▸ **TASK BRIEF**: Reproduce the records below exactly; the images should not appear.

▸ **SUPPLIED DATA**:
=====
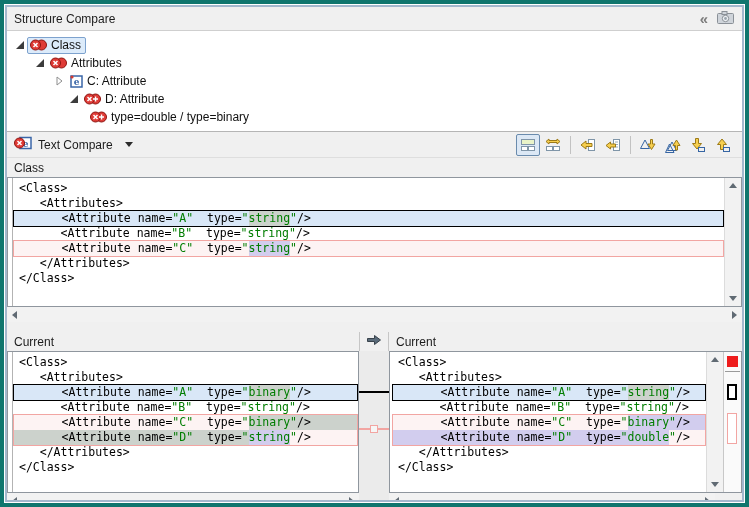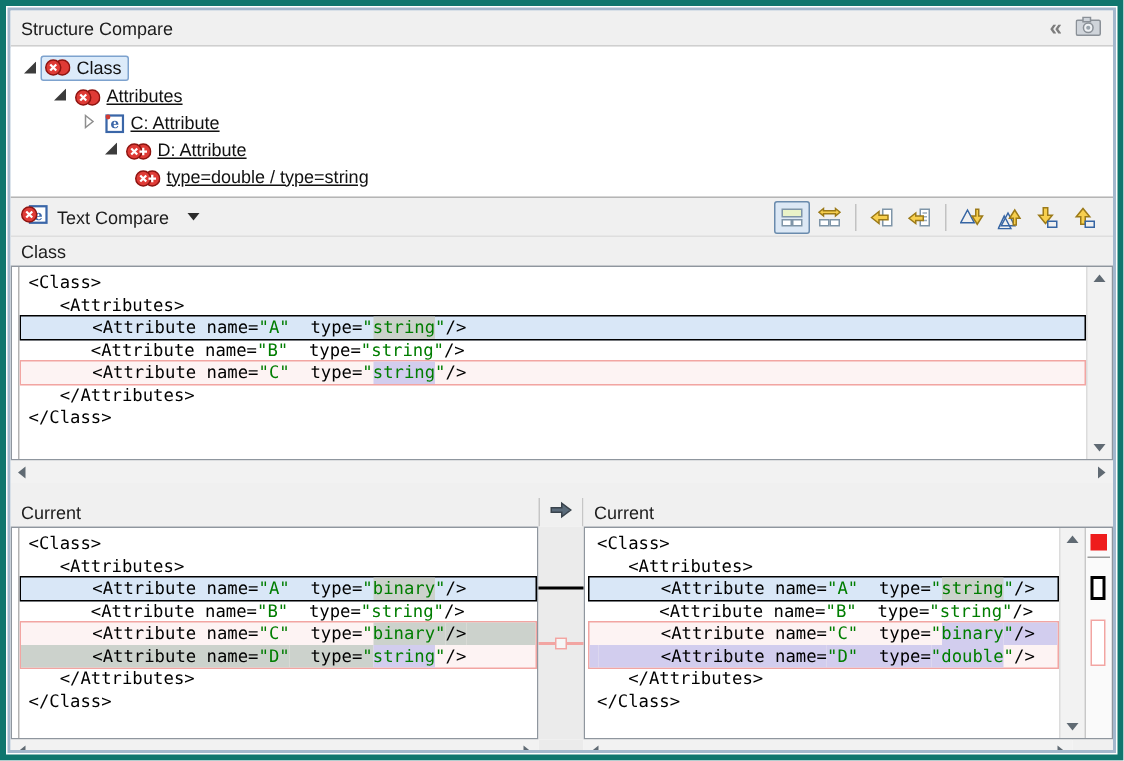--- a/index.html
+++ b/index.html
@@ -22,7 +22,7 @@
   .ticon{display:inline-flex;align-items:center;margin:0 4px 0 0;flex:none;}
   .tree-sel{display:inline-flex;align-items:center;background:#dcebfa;border:1px solid #7da2ce;
             border-radius:2px;height:17px;padding:0 4px 0 2px;}
-  .tree-plain{display:inline-flex;align-items:flex-end;height:17px;padding:0 4px 0 2px;border:1px solid transparent;text-decoration:underline;}
+  .tree-plain{display:inline-flex;align-items:center;height:17px;padding:0 4px 0 2px;border:1px solid transparent;}
 
   
   .tc-header{left:0;right:0;top:124px;height:27px;border-top:1px solid #b5b5b5;border-bottom:1px solid #dedede;

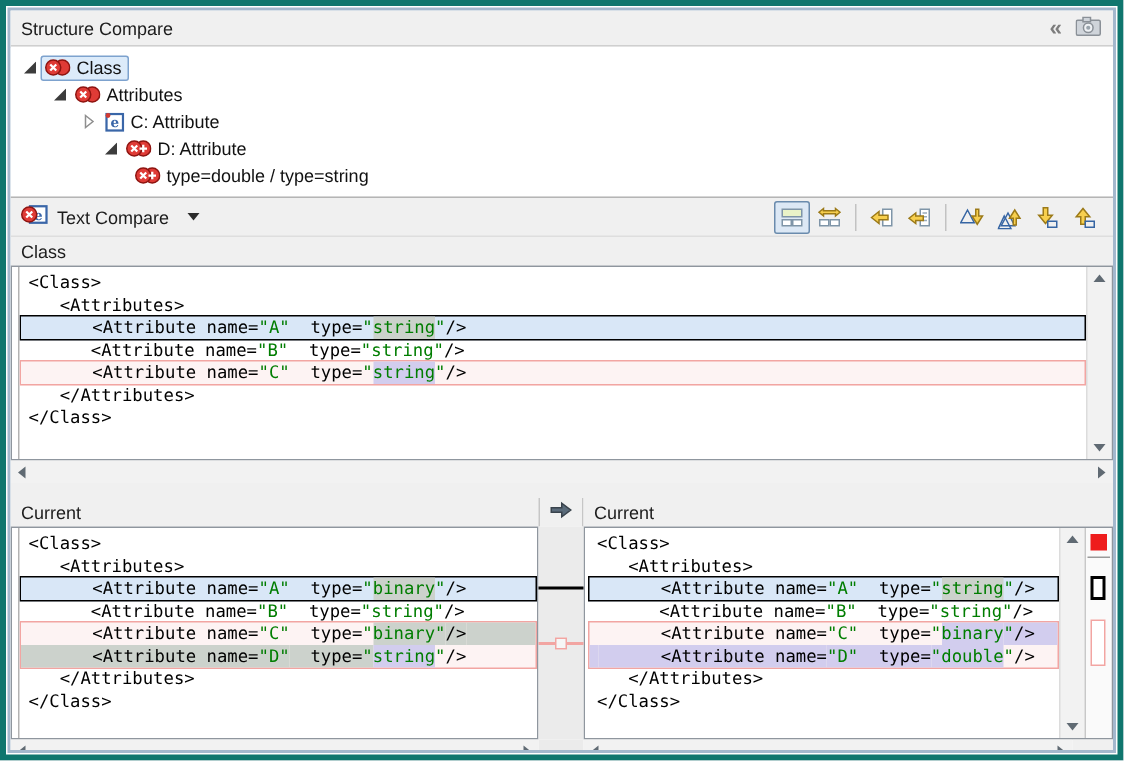--- a/index.html
+++ b/index.html
@@ -187,7 +187,7 @@
                 <path d="M11.5 3.5 v5 M9 6 h5" stroke="#fff" stroke-width="1.5"></path>
               </svg>
             </span>
-            <span>type=double / type=string</span>
+            <span>type=double / type=binary</span>
           </span>
         </div>
       </div>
=====
▸ **SOLUTION TO THIS PROBLEM**:
--- a/index.html
+++ b/index.html
@@ -22,7 +22,7 @@
   .ticon{display:inline-flex;align-items:center;margin:0 4px 0 0;flex:none;}
   .tree-sel{display:inline-flex;align-items:center;background:#dcebfa;border:1px solid #7da2ce;
             border-radius:2px;height:17px;padding:0 4px 0 2px;}
-  .tree-plain{display:inline-flex;align-items:flex-end;height:17px;padding:0 4px 0 2px;border:1px solid transparent;text-decoration:underline;}
+  .tree-plain{display:inline-flex;align-items:center;height:17px;padding:0 4px 0 2px;border:1px solid transparent;}
 
   
   .tc-header{left:0;right:0;top:124px;height:27px;border-top:1px solid #b5b5b5;border-bottom:1px solid #dedede;

--- a/index.html
+++ b/index.html
@@ -187,7 +187,7 @@
                 <path d="M11.5 3.5 v5 M9 6 h5" stroke="#fff" stroke-width="1.5"></path>
               </svg>
             </span>
-            <span>type=double / type=string</span>
+            <span>type=double / type=binary</span>
           </span>
         </div>
       </div>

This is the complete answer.